What does that bolded sentence mean? It's not a debt, that a bank or other financial institution sells to a third party if they don't think they can collect it. In this particular situation do we even need to do anything to mitigate any loss we may have suffered?
I'm well aware of the legal issues around mitigation of loss. I spent two years studying Commercial Law as part of my degree. I'm well aware that (a) there has to be a tangible loss (b) you have to show that there was a directly attributable cause of that loss and (c) you did your best to mitigate that loss or not make it worse.
So if these contracts were due to come into force in July this year, there has, as yet, been no effective loss. I'm fine with that.
But let's assume those two disputed sponsorship agreements were planned to start in July 2024, and that the Etihad one was for £90m and the FAB one for £10m per annum. Let's assume also that the PL said that Etihad couldn't be more than £60m and FAB £5m. We therefore had to renegotiate those contracts to those amounts. I think that constitutes a directly attributable cause.
So in this example, in this financial year alone we've "lost" a potential £35m that we could have received under those contracts, had we not been forced to amend them, under rules that have now been declared unlawful. I take that to mean that the conditions imposed are now unenforceable, and that the original proposed amounts should stand. In that case, we could collect the "lost" £35m under the original contracts and there's no loss.

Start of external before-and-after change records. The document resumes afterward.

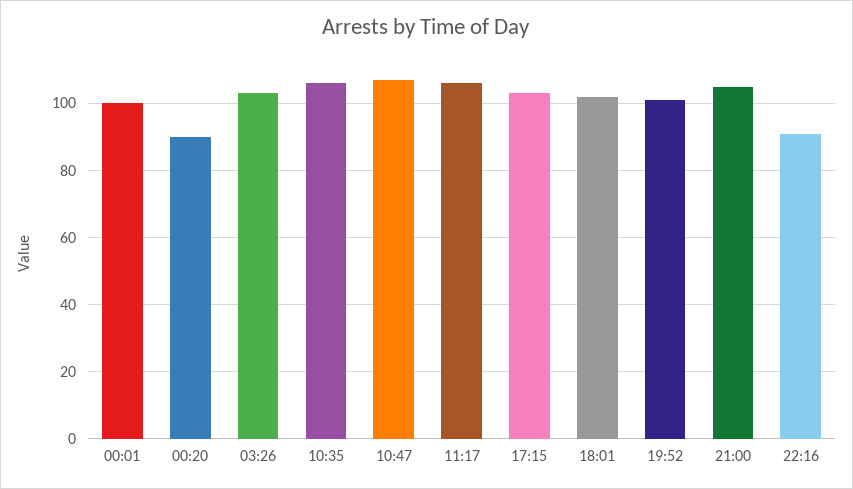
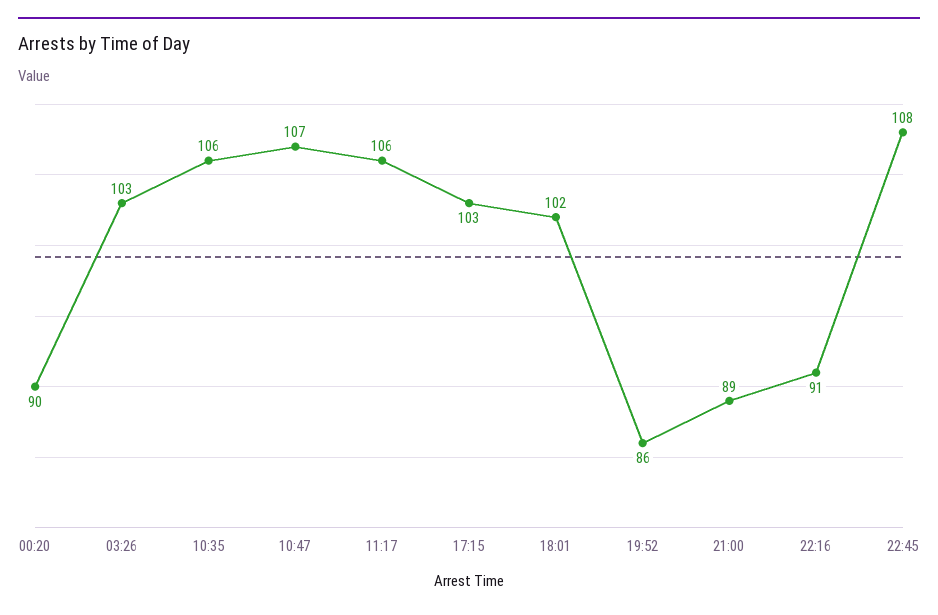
00:01: 100 -> none
19:52: 100 -> 86
21:00: 105 -> 89
22:45: none -> 108

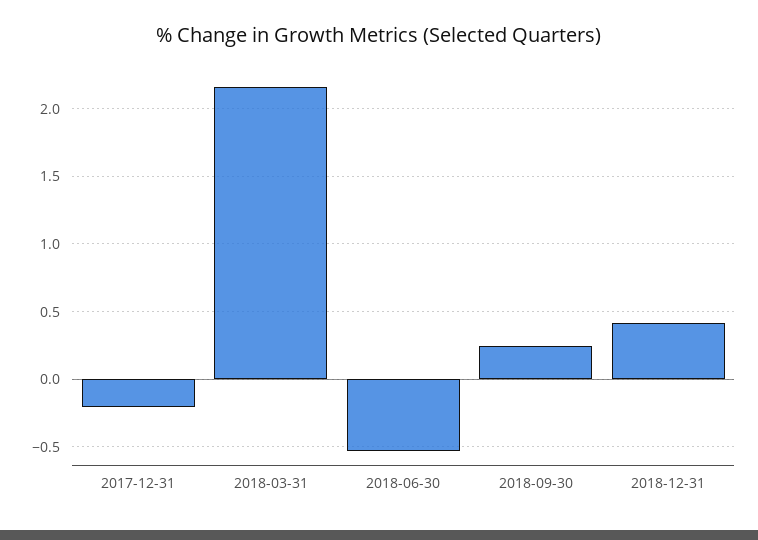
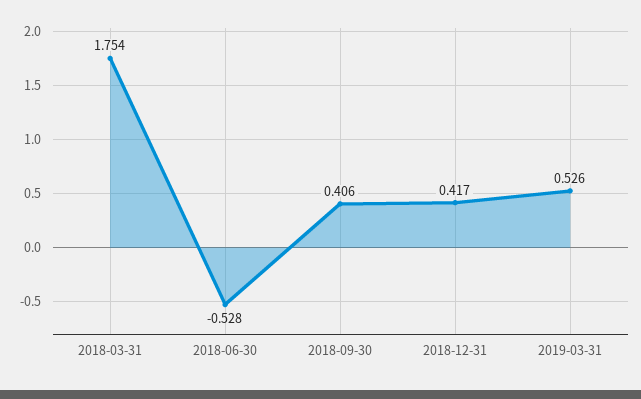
2017-12-31: -0.2 -> none
2018-03-31: 2.15 -> 1.754
2018-09-30: 0.25 -> 0.406
2019-03-31: none -> 0.526

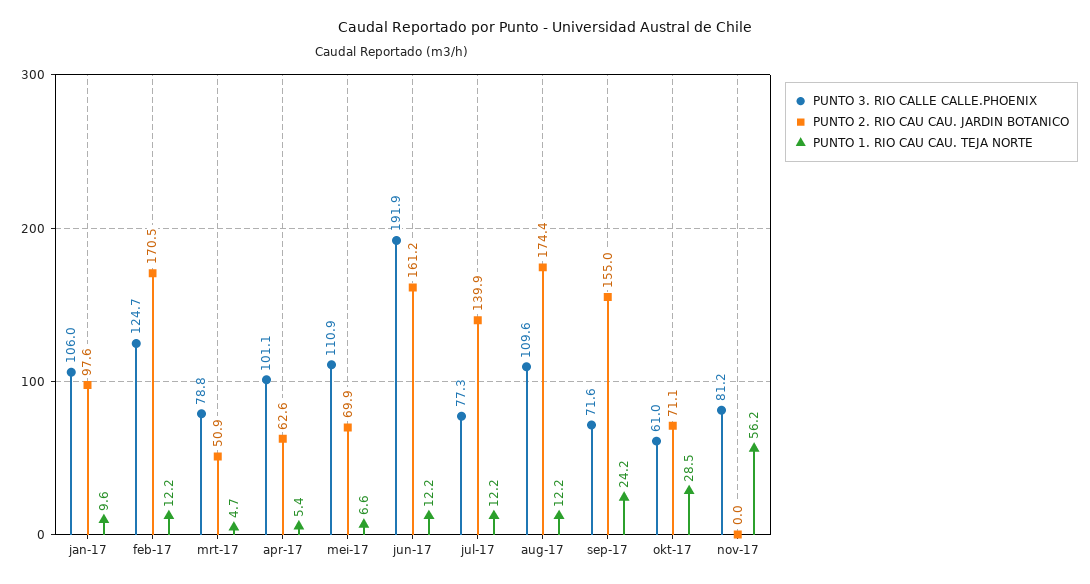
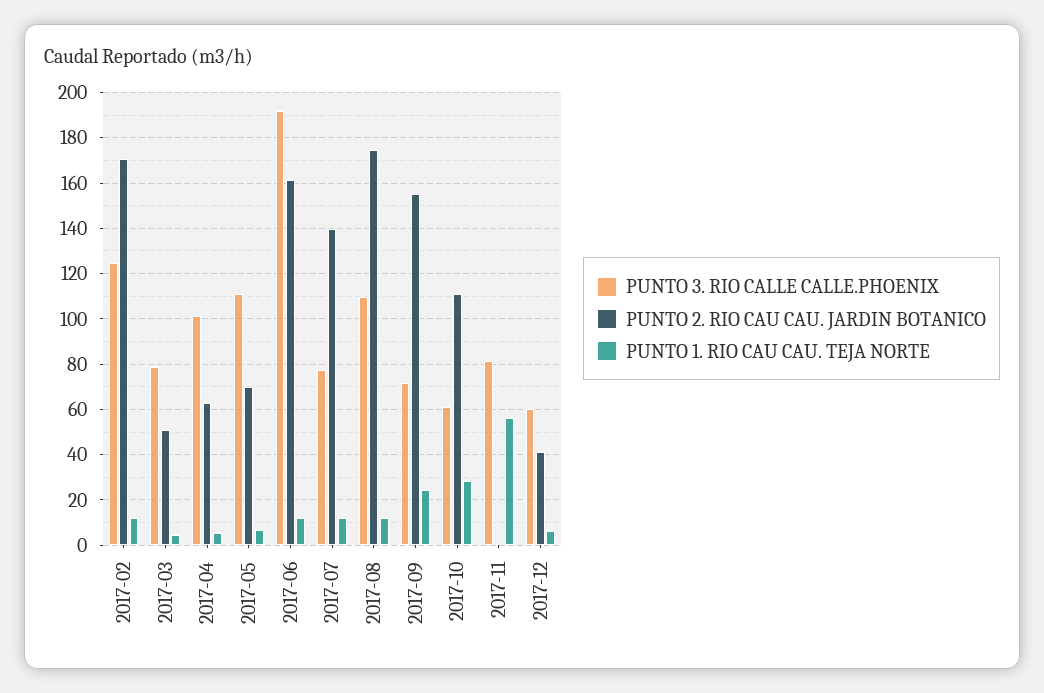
PUNTO 3. RIO CALLE CALLE.PHOENIX, jan-17: 106 -> none
PUNTO 2. RIO CAU CAU. JARDIN BOTANICO, jan-17: 97.6 -> none
PUNTO 1. RIO CAU CAU. TEJA NORTE, jan-17: 9.6 -> none
PUNTO 2. RIO CAU CAU. JARDIN BOTANICO, okt-17: 71.1 -> 110
PUNTO 3. RIO CALLE CALLE.PHOENIX, 2017-12: none -> 60
PUNTO 2. RIO CAU CAU. JARDIN BOTANICO, 2017-12: none -> 40
PUNTO 1. RIO CAU CAU. TEJA NORTE, 2017-12: none -> 5

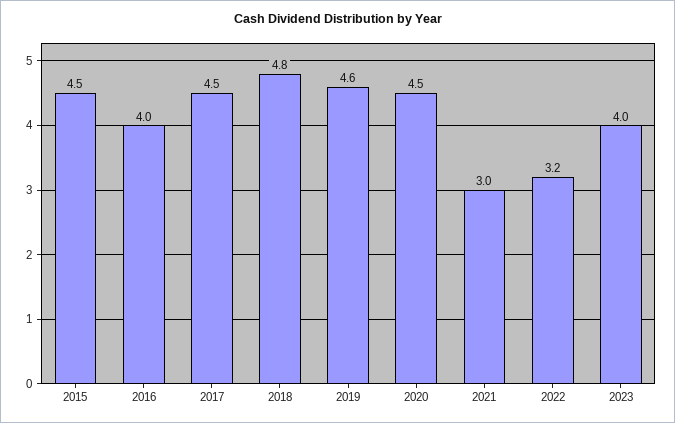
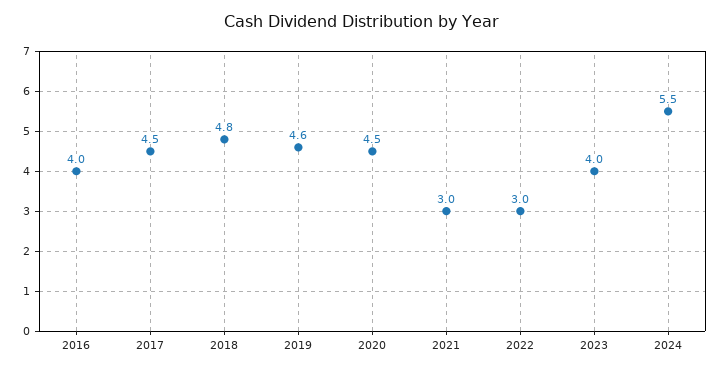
2015: 4.5 -> none
2022: 3.2 -> 3
2024: none -> 5.5

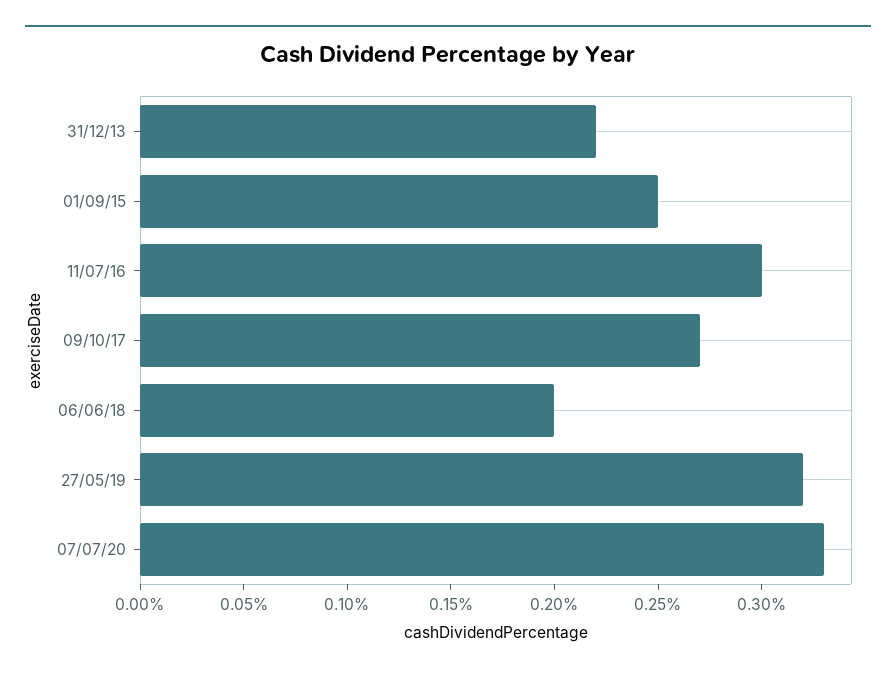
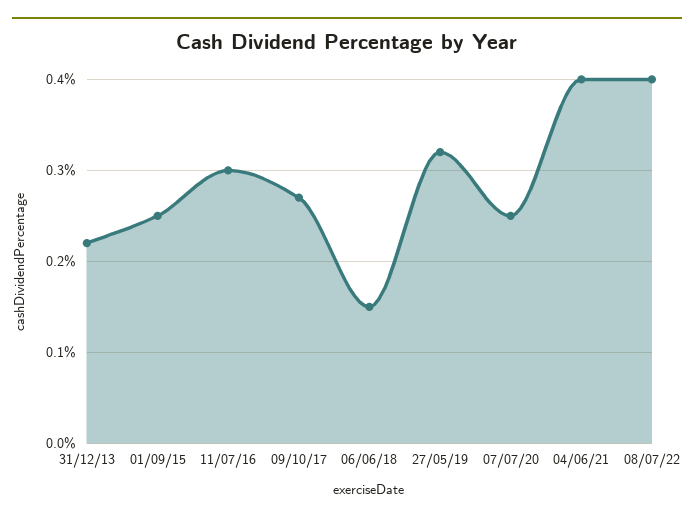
06/06/18: 0.2 -> 0.15
07/07/20: 0.33 -> 0.25
04/06/21: none -> 0.4
08/07/22: none -> 0.4

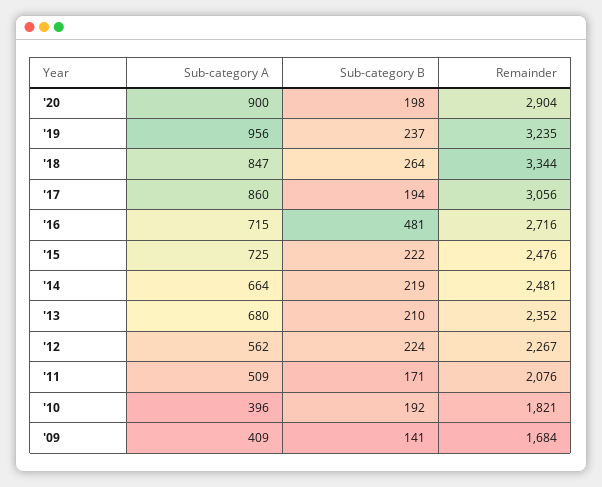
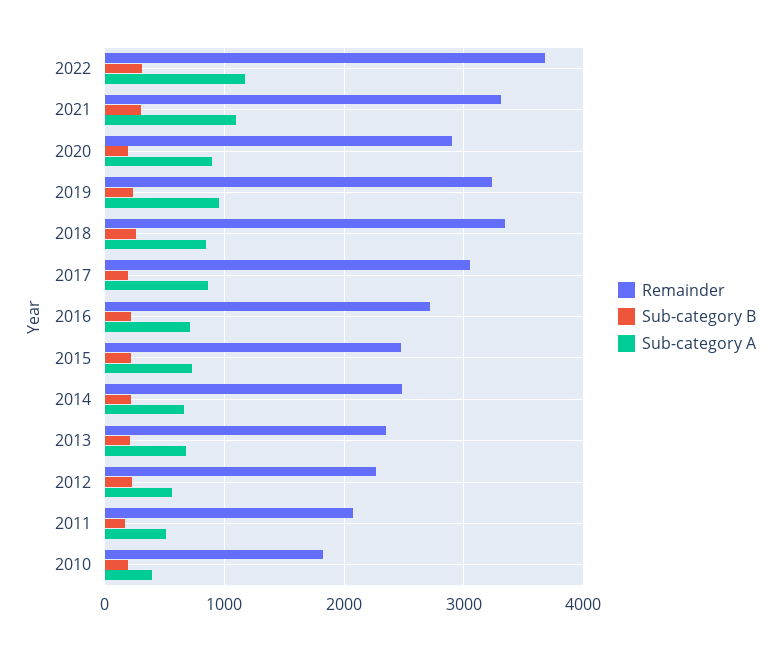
Sub-category B, '16: 481 -> 200
Sub-category A, '09: 409 -> none
Sub-category B, '09: 141 -> none
Remainder, '09: 1684 -> none
Remainder, 2022: none -> 3700
Sub-category B, 2022: none -> 300
Sub-category A, 2022: none -> 1200
Remainder, 2021: none -> 3300
Sub-category B, 2021: none -> 300
Sub-category A, 2021: none -> 1100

But in the unlikely event that Etihad & FAB were to say "Sorry, we have a contract, that's what you told us to pay and we're not renegotiating" or the APT rules were lawful, then we've effectively suffered a potential loss.
Having spent a number of years working for an insurance company, I know that if you claimed for damage caused by a water leak, and you'd let that leak carry on for a while without making an attempt to fix it, wand your failure made the damage far worse and the cost to fix it much higher than it would have been to just fix the original leak, you would be rightly accused of failing to mitigate your loss, and any payout reduced.
This is around contract law though, and there has been no breach of contract that I can see. In my example there has been offer & acceptance. Etihad has contracted to pay us £90m and we've accepted. Neither party has breached that contract; the problem has come by a third-party who isn't a party to the contract imposing an arbitrary value on it, under rules that were subsequently declared unlawful.
I struggle to see how it's our duty to mitigate that, in this particular scenario, by going out and trying to find an additional £35m.